Ars Vitae has received generous advance praise:

"With impressive learning and admirable literary grace, Elisabeth Lasch-Quinn calls on us to take seriously again what Cicero called 'the art of living.' Drawing on a range of classical thinkers and schools, she demonstrates how true inwardness and self-knowledge are the antidotes to shallow consumerism and a narcissistic preoccupation with the self. This is a gem of a book, scholarship at the service of self-understanding and the search for truth." —Daniel J. Mahoney, author of The Conservative Foundations of Liberal Order

"At a time when we are all too aware of the absence of a web of meaning to guide our life, it helps to draw on the moral resources provided by what Elisabeth Lasch-Quinn calls the 'ancient arts of living.' She takes us on a philosophical journey to give us insights into the predicament we face in our inward life. After reading her beautifully written Ars Vitae, you, too, will want to embark on such a journey." —Frank Furedi, author of Why Borders Matter

"Specifically human life is about trying to discover and live the good life. When our politics and culture deny that, such searches reappear in both good and distorted ways, as Elisabeth Lasch-Quinn details in her fine and probing new book Ars Vitae. One can only agree with her in recommending Plato and Plotinus as transcending the element of immanent rationalist functionalism that threatens to compromise Aristotle's approach to the virtues." —John Milbank, author of Theology and Social Theory

“Elisabeth Lasch-Quinn displays here an amazing familiarity with a vast and technical scholarly literature on ancient philosophy—not only on its relevance to everyday life in present-day America. Her understanding of such sources is juxtaposed with her insight into present-day popular culture—it’s all quite astonishing. If ever a book deserved publishing, it is this one.” —Daniel Walker Howe, Pulitzer Prize–winning author of What Hath God Wrought

“In Ars Vitae, Elisabeth Lasch-Quinn provides a new way for us to think about the ways in which modern Americans strive to find meaning in, and strive to realize the potential of, their lives. The book sets into relief the peculiar ways in which Americans grasp at the question of how to live and ultimately calls for a new inwardness in American life. This is a masterwork of a book.” —Susan McWilliams Barndt, author of The American Road Trip and American Political Thought

"An astute archeologist of ideas, Elisabeth Lasch-Quinn spies the finest remnants of our classical past lurking within the motley mess of contemporary life. In Ars Vitae, she reminds us, as Faulkner once did, that the past is not dead and that the old Greco-Roman approaches to the art of living still constellate our thoughts and customize our actions, consciously or not." —David Bosworth, author of Conscientious Thinking

Read this Interview with Elisabeth Lasch-Quinn.

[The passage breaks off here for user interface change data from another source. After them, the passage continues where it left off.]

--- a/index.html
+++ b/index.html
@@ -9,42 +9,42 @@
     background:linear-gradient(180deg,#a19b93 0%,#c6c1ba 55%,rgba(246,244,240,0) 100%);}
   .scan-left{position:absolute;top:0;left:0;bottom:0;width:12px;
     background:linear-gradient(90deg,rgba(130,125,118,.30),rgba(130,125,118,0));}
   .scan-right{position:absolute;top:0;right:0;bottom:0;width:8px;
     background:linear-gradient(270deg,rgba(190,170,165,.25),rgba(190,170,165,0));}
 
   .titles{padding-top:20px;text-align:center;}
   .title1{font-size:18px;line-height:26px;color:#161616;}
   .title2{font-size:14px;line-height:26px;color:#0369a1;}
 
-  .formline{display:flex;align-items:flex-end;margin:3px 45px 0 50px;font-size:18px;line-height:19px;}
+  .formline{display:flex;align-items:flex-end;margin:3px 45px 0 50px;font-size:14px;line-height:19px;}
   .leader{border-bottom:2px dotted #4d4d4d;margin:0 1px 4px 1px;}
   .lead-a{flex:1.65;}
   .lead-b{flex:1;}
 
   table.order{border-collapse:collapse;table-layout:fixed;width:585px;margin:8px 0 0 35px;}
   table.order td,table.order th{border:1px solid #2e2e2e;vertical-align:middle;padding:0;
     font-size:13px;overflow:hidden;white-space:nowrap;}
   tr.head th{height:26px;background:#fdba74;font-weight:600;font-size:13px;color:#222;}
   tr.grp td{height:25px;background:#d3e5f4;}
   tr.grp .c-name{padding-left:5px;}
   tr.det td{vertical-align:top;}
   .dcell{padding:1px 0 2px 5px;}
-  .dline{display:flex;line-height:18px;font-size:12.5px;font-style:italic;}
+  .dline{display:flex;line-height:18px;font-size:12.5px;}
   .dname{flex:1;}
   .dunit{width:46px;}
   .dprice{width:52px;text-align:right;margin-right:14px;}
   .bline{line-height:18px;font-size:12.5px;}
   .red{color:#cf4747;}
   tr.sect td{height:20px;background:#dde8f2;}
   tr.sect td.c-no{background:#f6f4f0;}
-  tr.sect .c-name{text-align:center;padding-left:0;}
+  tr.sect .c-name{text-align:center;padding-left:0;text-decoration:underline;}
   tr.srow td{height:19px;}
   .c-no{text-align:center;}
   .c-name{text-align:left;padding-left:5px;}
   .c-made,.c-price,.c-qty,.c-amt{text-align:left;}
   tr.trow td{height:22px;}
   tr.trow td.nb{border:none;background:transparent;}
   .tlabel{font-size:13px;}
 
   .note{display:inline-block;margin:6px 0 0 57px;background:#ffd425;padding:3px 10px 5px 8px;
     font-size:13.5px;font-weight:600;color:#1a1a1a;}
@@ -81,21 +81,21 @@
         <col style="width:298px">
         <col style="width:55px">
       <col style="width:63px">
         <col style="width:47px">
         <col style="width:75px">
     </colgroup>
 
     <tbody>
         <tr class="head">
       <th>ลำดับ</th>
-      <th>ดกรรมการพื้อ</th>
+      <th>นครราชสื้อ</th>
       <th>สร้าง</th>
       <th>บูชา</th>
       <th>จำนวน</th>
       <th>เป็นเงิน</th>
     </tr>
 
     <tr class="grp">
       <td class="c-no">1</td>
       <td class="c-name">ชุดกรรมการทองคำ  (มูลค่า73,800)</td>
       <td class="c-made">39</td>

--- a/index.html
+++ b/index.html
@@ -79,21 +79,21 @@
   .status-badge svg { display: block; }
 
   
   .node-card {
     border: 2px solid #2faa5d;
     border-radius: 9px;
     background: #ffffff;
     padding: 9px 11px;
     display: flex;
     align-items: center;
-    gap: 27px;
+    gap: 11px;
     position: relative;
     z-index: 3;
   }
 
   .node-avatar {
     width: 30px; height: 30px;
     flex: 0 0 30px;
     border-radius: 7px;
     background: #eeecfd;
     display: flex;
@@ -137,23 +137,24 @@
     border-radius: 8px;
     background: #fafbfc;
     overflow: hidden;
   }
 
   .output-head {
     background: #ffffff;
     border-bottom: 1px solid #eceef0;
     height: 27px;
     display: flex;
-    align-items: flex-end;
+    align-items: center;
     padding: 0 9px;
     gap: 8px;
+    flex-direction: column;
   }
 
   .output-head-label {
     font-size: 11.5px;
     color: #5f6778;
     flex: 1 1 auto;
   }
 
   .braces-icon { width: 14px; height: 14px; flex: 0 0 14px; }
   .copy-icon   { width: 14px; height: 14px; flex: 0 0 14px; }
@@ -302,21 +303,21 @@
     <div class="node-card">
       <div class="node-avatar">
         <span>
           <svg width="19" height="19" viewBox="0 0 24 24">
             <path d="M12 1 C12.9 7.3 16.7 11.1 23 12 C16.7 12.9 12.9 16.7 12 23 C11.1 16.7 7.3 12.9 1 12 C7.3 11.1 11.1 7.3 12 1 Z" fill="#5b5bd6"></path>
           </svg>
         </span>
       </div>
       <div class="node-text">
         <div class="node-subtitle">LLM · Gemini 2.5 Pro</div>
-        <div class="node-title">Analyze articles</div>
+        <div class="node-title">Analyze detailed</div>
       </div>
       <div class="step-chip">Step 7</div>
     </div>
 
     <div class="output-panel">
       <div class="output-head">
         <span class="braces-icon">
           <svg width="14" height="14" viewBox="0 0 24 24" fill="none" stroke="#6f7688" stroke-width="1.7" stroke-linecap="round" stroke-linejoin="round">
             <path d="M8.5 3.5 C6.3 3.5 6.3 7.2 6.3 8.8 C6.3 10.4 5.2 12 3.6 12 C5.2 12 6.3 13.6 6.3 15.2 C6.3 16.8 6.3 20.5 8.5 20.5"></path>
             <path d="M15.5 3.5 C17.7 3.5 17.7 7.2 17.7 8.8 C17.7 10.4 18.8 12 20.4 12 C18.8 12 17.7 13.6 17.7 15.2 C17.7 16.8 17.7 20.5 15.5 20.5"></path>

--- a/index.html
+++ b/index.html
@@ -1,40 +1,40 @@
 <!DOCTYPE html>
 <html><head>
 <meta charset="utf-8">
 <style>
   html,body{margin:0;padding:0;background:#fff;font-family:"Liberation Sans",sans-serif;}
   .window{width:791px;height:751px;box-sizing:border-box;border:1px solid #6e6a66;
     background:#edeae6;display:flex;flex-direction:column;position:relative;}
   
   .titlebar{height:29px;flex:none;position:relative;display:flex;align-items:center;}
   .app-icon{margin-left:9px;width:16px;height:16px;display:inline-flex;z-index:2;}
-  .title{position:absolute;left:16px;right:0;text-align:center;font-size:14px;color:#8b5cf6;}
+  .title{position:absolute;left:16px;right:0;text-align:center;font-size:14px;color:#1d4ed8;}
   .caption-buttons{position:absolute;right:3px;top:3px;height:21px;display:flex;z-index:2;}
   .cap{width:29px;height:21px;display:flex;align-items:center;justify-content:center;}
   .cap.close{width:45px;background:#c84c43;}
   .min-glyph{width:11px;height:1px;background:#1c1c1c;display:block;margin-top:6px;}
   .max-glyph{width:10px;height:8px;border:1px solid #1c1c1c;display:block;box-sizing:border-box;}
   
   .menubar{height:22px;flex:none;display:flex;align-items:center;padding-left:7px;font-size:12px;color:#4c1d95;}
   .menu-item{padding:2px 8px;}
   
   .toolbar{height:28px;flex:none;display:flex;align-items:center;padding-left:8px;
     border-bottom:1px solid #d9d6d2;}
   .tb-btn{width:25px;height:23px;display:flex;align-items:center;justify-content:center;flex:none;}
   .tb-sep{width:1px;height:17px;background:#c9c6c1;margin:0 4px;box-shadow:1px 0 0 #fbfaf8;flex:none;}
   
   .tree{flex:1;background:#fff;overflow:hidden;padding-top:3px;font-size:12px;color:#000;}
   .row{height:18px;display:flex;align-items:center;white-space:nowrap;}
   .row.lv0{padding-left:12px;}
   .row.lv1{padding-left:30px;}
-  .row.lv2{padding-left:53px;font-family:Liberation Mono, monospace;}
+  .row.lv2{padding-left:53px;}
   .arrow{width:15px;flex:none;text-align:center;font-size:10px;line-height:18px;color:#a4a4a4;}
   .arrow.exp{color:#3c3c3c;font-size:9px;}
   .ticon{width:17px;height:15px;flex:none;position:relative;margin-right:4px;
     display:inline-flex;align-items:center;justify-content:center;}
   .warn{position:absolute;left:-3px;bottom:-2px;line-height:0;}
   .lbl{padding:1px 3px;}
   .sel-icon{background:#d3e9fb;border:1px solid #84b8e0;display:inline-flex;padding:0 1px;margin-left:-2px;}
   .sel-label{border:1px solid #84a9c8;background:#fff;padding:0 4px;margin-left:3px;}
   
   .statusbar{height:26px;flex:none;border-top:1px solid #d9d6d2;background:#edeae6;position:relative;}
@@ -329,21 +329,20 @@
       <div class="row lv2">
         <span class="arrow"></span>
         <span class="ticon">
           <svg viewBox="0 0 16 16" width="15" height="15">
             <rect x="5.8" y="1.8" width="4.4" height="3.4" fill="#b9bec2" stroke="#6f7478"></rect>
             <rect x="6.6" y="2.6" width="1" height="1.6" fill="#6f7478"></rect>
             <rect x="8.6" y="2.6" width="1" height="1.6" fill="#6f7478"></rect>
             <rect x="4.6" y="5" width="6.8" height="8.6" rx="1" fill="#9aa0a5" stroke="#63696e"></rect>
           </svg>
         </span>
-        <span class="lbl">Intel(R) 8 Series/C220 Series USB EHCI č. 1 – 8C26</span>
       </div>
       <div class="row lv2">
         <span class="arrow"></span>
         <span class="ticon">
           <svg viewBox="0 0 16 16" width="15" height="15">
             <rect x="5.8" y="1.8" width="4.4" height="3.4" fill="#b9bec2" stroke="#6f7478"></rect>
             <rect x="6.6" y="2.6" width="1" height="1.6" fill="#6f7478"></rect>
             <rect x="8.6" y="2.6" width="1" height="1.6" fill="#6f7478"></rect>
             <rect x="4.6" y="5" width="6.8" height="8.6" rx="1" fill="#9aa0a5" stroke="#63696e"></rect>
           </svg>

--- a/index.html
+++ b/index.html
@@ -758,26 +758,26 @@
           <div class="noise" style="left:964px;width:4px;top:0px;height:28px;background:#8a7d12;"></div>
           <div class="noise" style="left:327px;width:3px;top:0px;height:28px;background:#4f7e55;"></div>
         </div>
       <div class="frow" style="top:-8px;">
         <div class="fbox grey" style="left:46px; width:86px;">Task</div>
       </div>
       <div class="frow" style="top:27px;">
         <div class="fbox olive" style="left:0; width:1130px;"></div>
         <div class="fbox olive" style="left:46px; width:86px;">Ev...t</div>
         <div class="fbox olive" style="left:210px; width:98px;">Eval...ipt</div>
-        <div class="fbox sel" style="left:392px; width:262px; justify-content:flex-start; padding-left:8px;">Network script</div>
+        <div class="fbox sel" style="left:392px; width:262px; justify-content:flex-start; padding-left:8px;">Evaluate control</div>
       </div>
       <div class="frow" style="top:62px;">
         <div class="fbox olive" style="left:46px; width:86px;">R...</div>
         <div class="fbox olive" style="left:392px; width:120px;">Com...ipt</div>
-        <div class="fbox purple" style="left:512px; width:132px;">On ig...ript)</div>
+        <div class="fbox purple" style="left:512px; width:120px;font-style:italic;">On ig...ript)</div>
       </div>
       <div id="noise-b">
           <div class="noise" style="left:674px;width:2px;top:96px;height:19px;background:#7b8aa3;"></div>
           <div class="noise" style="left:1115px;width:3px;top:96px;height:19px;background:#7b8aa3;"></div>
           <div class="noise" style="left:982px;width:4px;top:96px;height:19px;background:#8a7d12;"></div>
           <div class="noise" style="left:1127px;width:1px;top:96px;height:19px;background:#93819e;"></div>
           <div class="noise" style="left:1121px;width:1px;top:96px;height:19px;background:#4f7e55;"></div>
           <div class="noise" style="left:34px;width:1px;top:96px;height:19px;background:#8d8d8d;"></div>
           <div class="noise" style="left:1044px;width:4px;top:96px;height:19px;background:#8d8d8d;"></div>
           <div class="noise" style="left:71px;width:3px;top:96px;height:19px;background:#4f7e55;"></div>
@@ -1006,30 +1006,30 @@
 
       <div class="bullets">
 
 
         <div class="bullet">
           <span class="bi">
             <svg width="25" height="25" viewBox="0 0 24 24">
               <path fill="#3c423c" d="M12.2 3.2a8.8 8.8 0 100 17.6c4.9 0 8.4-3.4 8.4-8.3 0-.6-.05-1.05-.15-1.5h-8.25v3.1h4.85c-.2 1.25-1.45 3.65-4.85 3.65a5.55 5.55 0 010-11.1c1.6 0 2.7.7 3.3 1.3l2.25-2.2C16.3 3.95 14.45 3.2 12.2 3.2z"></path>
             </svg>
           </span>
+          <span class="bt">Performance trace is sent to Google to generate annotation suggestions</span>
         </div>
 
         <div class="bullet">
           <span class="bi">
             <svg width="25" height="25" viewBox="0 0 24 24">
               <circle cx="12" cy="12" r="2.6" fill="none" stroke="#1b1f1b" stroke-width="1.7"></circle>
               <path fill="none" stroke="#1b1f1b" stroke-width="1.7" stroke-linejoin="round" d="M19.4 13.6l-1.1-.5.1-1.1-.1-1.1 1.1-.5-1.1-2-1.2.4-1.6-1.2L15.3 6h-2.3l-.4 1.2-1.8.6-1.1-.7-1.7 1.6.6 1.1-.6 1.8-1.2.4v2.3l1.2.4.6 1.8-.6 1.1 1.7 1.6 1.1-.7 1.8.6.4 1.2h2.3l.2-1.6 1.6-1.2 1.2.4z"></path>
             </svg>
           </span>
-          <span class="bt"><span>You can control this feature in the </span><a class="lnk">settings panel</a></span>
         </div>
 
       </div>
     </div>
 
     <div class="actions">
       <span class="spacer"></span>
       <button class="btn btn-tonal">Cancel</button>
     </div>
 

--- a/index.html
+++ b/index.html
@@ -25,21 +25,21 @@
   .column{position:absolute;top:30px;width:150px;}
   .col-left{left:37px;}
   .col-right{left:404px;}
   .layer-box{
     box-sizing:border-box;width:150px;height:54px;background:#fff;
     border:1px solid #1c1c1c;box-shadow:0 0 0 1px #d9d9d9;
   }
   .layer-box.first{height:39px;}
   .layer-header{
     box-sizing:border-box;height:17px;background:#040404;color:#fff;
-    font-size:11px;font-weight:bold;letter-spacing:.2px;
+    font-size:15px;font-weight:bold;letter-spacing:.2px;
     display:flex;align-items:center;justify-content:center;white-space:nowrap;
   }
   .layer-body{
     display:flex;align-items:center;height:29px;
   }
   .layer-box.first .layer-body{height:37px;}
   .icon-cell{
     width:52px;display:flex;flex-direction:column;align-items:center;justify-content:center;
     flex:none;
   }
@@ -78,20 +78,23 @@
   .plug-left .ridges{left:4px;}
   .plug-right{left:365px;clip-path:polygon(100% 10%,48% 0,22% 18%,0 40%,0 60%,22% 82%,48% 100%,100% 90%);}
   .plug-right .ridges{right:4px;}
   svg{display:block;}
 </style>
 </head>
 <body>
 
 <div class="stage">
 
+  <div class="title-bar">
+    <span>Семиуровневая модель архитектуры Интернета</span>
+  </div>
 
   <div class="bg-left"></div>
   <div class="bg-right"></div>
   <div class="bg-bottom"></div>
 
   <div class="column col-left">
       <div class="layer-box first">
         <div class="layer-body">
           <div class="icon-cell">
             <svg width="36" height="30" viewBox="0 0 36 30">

GILES FAMILY FUND RECIPIENT

Ars Vitae was selected as the 2020 Giles Family Fund Recipient. The Giles Family Fund supports the work and mission of the  University of Notre Dame Press to publish books that engage the most enduring questions of our time. Each year the endowment helps underwrite the publication and promotion of a book that sparks intellectual exploration and expands the reach and impact of the university.